Boris Johnson ha dimitido "en diferido" como primer ministro de Reino Unido, arrastrado por sus mentiras y sus muchos escándalos. Entre ellos, las fiestas que celebró en Downing Street durante los primeros meses de la pandemia. Es decir, con las restricciones legales que su propio Gobierno impuso a todos los británicos en vigor.

"Está clara la voluntad de los parlamentarios del Partido Conservador de que haya un nuevo líder", ha dicho Johnson ante la prensa. Luego ha añadido que se mantendrá como líder interino hasta que arranque el proceso de elección de un nuevo número uno con un calendario que se detallará durante la próxima semana.

Hasta la libra ha repuntado tras conocerse la noticia. Una noticia que se dio al menos dos veces por hecha este mismo año, alimentada por los sectores más críticos de los conservadores, pero que se ha demorado hasta el verano.

En este editorial de enero, EL ESPAÑOL afirmó que la fiesta se había acabado para el hombre que consumó el brexit y emponzoñó la sociedad británica en la peor tradición de ese populismo que se ha apoderado de la política occidental durante los últimos años.

Apenas quedaba por ver quién apagaría la música. Pero no ha sido quién, sino quiénes. 

Con Boris Johnson ha acabado la cascada de dimisiones de varios ministros de su gabinete y de casi medio centenar de miembros de su equipo. A la presión se ha sumado esta mañana un nombre clave, Nadhim Zahawi, ministro de Hacienda.

Boris Johnson pretendía presentar resistencia aferrándose en su trinchera a la famosa frase de Margaret Thatcher: "Luchar, luchar hasta ganar". Pero no sólo conducía a este desenlace inevitable el escandaloso incumplimiento de las restricciones. También su desacomplejada condición de mentiroso en serie.

Primero negó las fiestas en su residencia, a pesar de los testimonios. Después sostuvo que ignoraba que fueran fiestas, a pesar de las imágenes. Y terminó por aceptar los hechos y el pago de una multa, previa disculpa ante los indignados gobernados.

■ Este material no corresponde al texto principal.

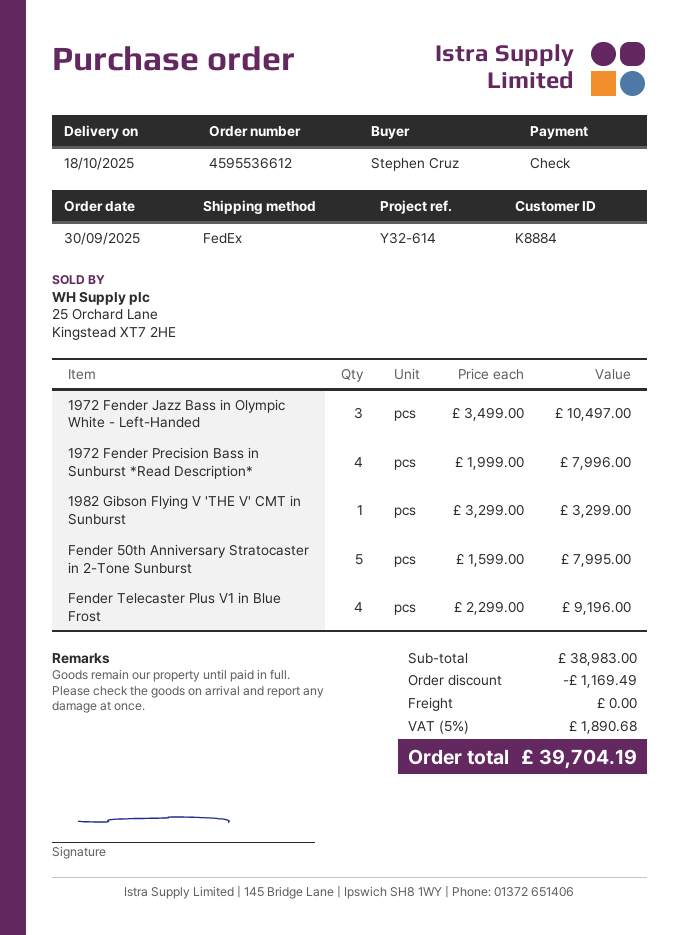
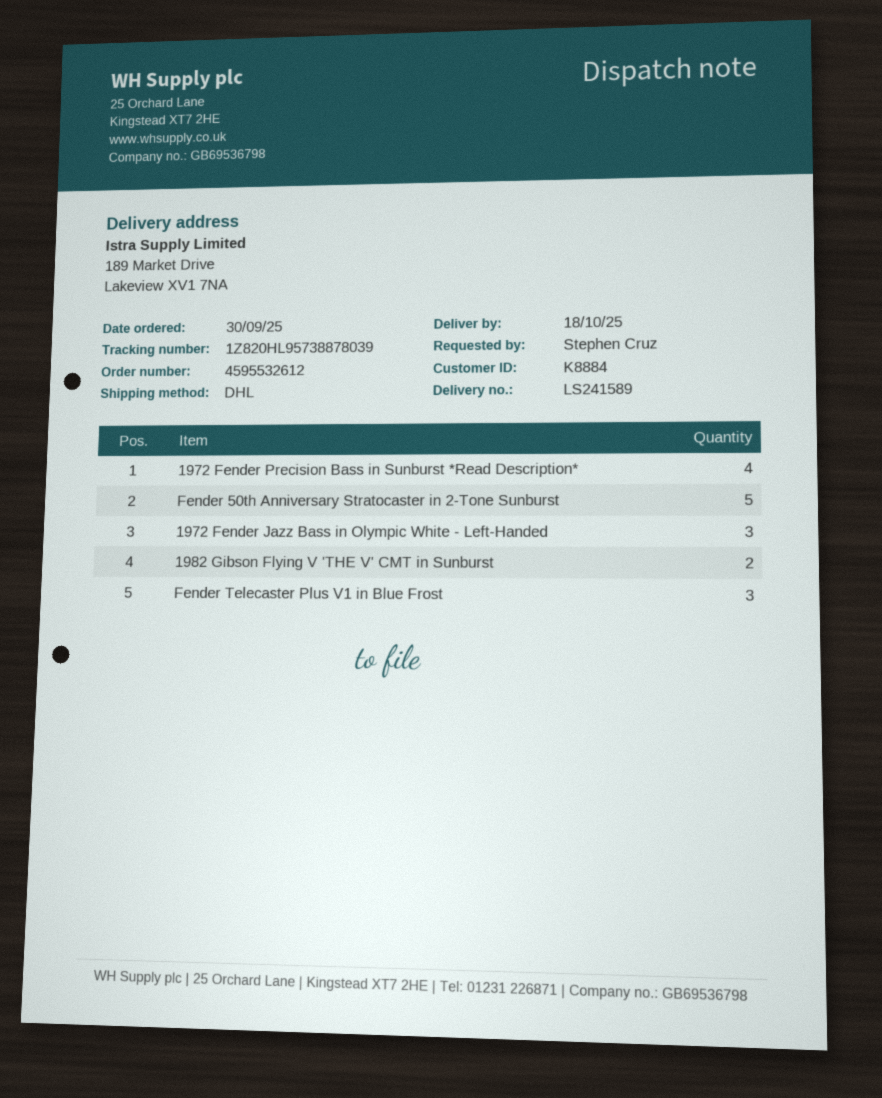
order number: 4595536612 -> 4595532612
shipping method: FedEx -> DHL
1982 Gibson Flying V 'THE V' CMT in Sunburst: 1 -> 2
Fender Telecaster Plus V1 in Blue Frost: 4 -> 3

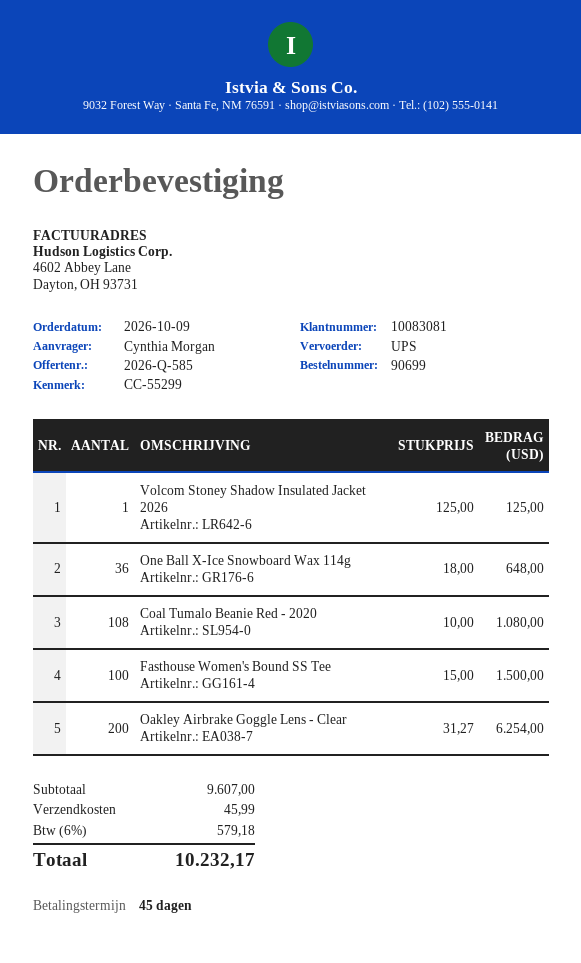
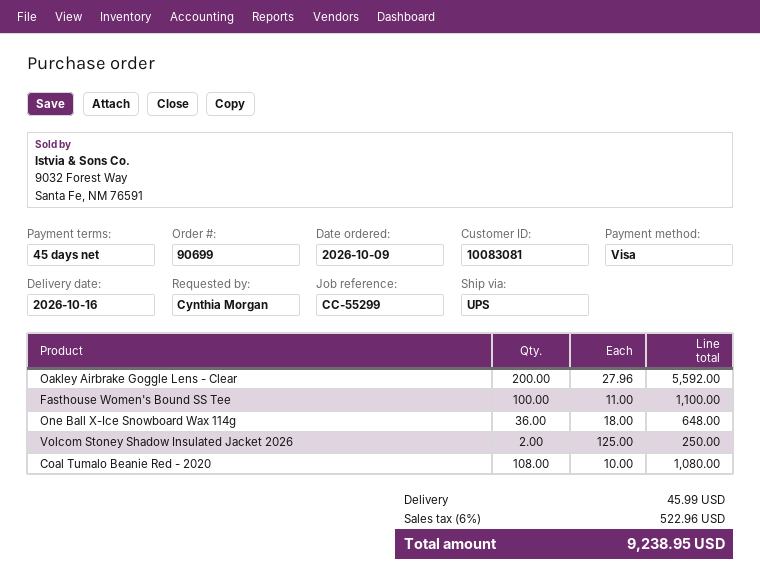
Volcom Stoney Shadow Insulated Jacket 2026: 1 x 125.00 = 125.00 -> 2 x 125.00 = 250.00
Fasthouse Women's Bound SS Tee: 100 x 15.00 = 1500.00 -> 100 x 11.00 = 1100.00
Oakley Airbrake Goggle Lens - Clear: 200 x 31.27 = 6254.00 -> 200 x 27.96 = 5592.00
tax: 6% = 579.18 -> 6% = 522.96
total: 10232.17 -> 9238.95

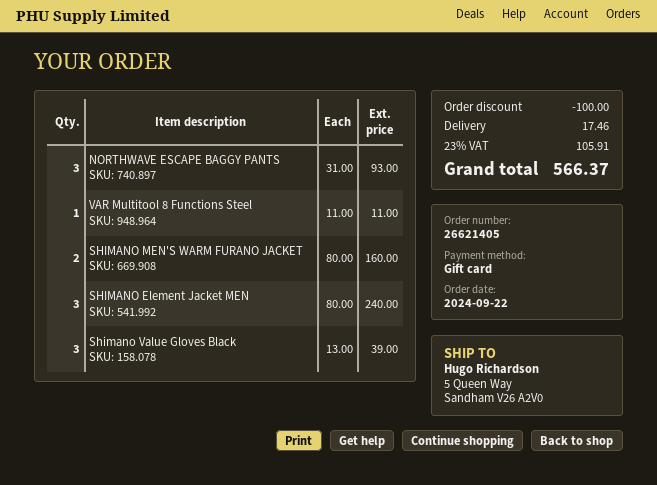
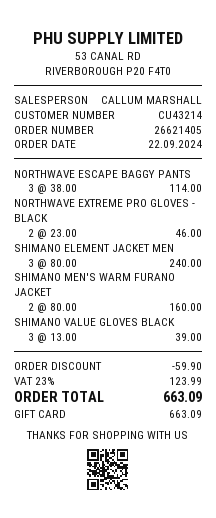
NORTHWAVE ESCAPE BAGGY PANTS: 3 x 31.00 = 93.00 -> 3 x 38.00 = 114.00
VAR Multitool 8 Functions Steel: 1 x 11.00 = 11.00 -> none
NORTHWAVE EXTREME PRO GLOVES - BLACK: none -> 2 x 23.00 = 46.00
discount: 100.00 -> 59.90
shipping: 17.46 -> none
tax: 23% = 105.91 -> 23% = 123.99
total: 566.37 -> 663.09

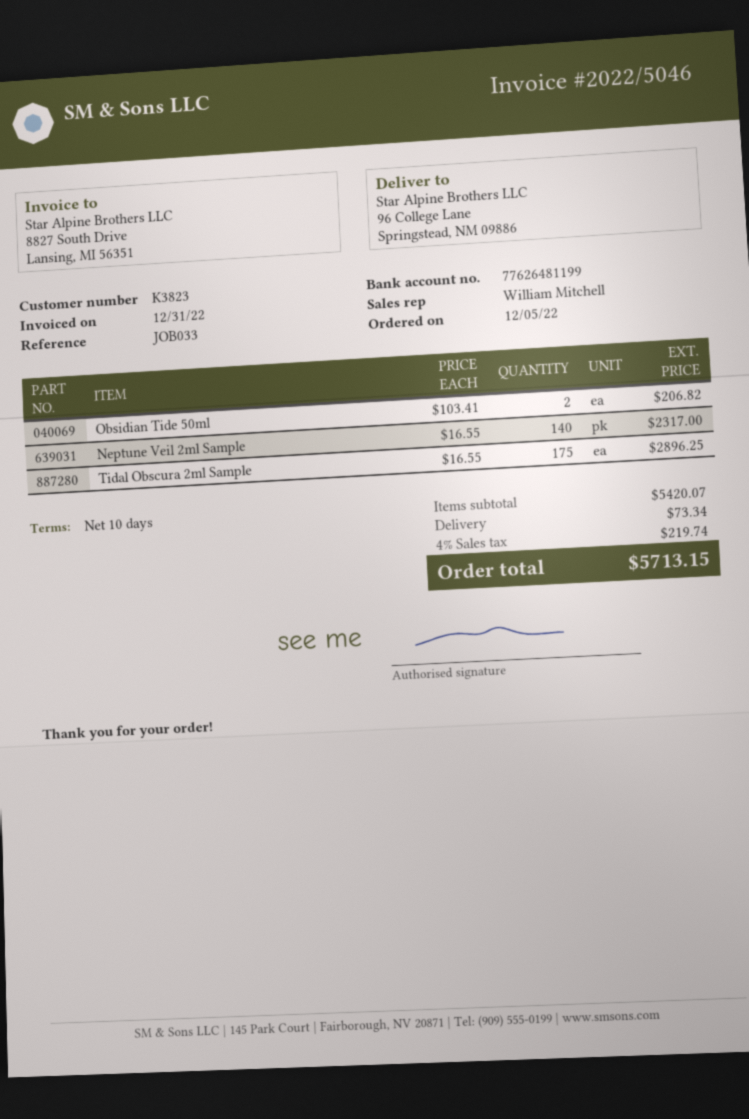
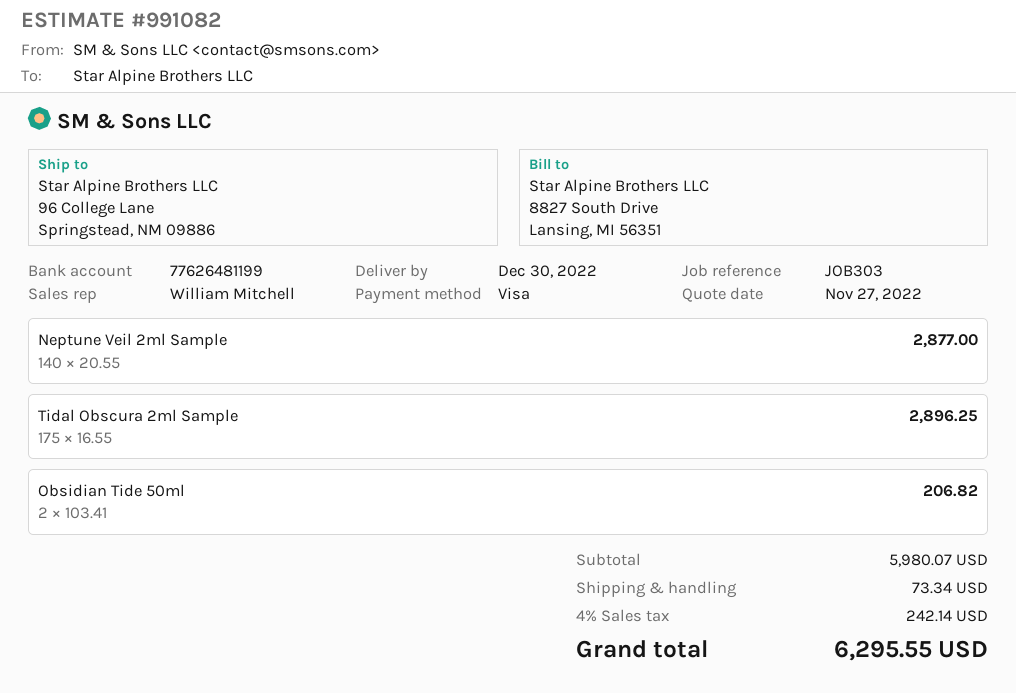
reference: JOB033 -> JOB303
Neptune Veil 2ml Sample: 140 x 16.55 = 2317.00 -> 140 x 20.55 = 2877.00
subtotal: 5420.07 -> 5980.07
tax: 4% = 219.74 -> 4% = 242.14
total: 5713.15 -> 6295.55

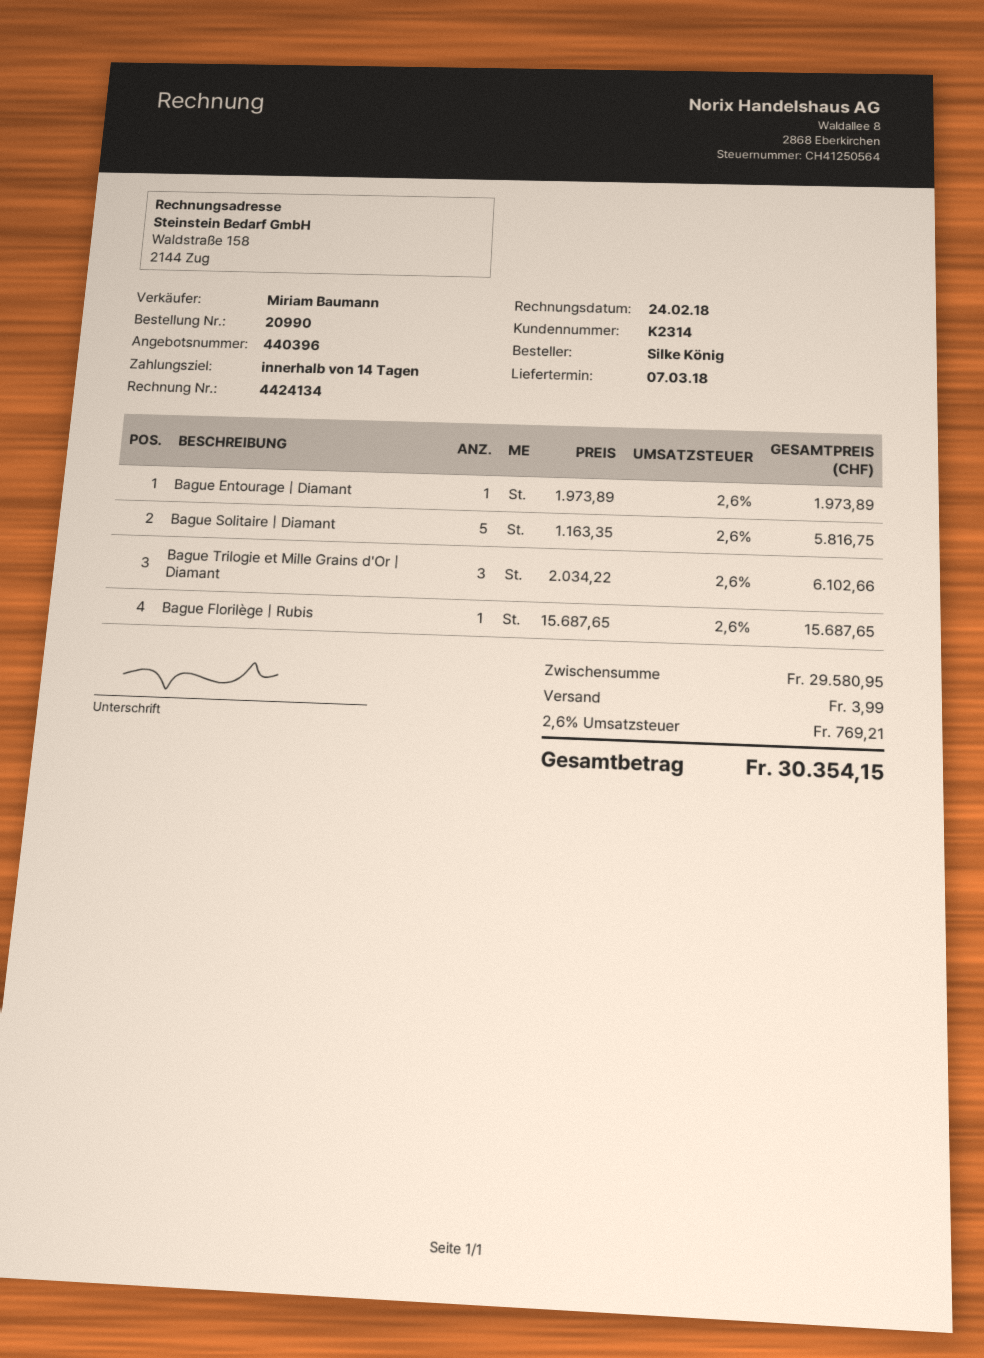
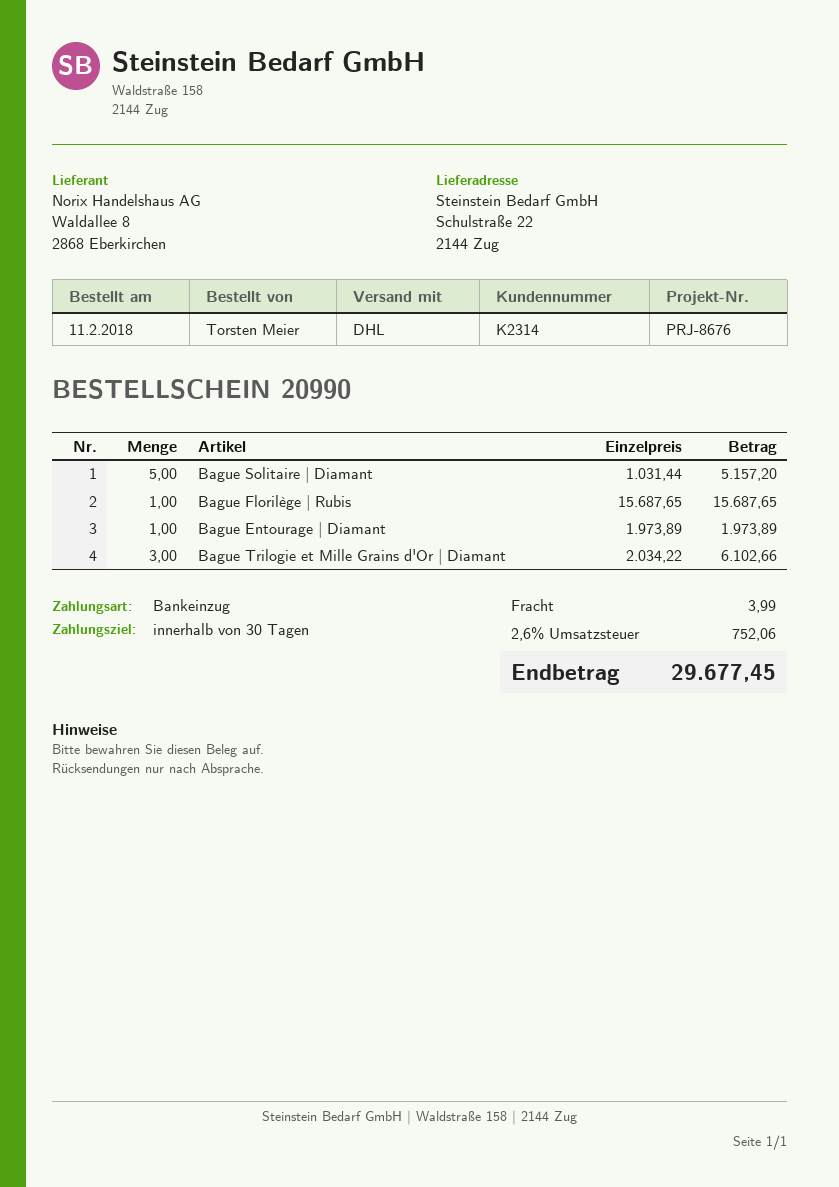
payment terms: 14 days -> 30 days
ordered by: Silke König -> Torsten Meier
Bague Solitaire | Diamant: 5 x 1163.35 = 5816.75 -> 5 x 1031.44 = 5157.20
tax: 2.6% = 769.21 -> 2.6% = 752.06
total: 30354.15 -> 29677.45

Reconstrucción del partido

Ha pasado un mes desde que Boris Johnson sobrevivió a una moción de censura interna de los tories. El primer ministro obtuvo 211 votos, 31 más de los necesarios. Pero la brecha estaba abierta. Hasta el 40% de los parlamentarios conservadores ansiaba su marcha. 

No es difícil atar cabos y deducir que ha sido el encubrimiento de su mano derecha Christopher Pincher, acusado por dos hombres de acoso sexual, el que ha enajenado los pocos respaldos que le quedaban.

Hace tres años que Johnson alcanzó el poder. Posó en la puerta de Downing Street y presumió de su victoria arrolladora. En esta legislatura inconclusa selló la salida trágica del Reino Unido de la Unión Europea, adoptó maneras impropias de un primer ministro y asumió decisiones que también contribuyeron a su caída.

Entre otras, la tardía e ineficiente respuesta a la pandemia del coronavirus. El país, por ejemplo, fue a remolque de Europa y del mundo, para luego aprobar uno de los confinamientos más duros de todas las sociedades occidentales junto con el de España.

Con la renuncia de Johnson, los conservadores se enfrentan a una difícil misión: dar con un nuevo líder que recupere la confianza de los votantes. No será fácil. Antes tendrán que reconstruir un partido que, como tantos otros en este siglo, cometieron el pecado de ponerse al servicio de la excentricidad de un ego desmesurado.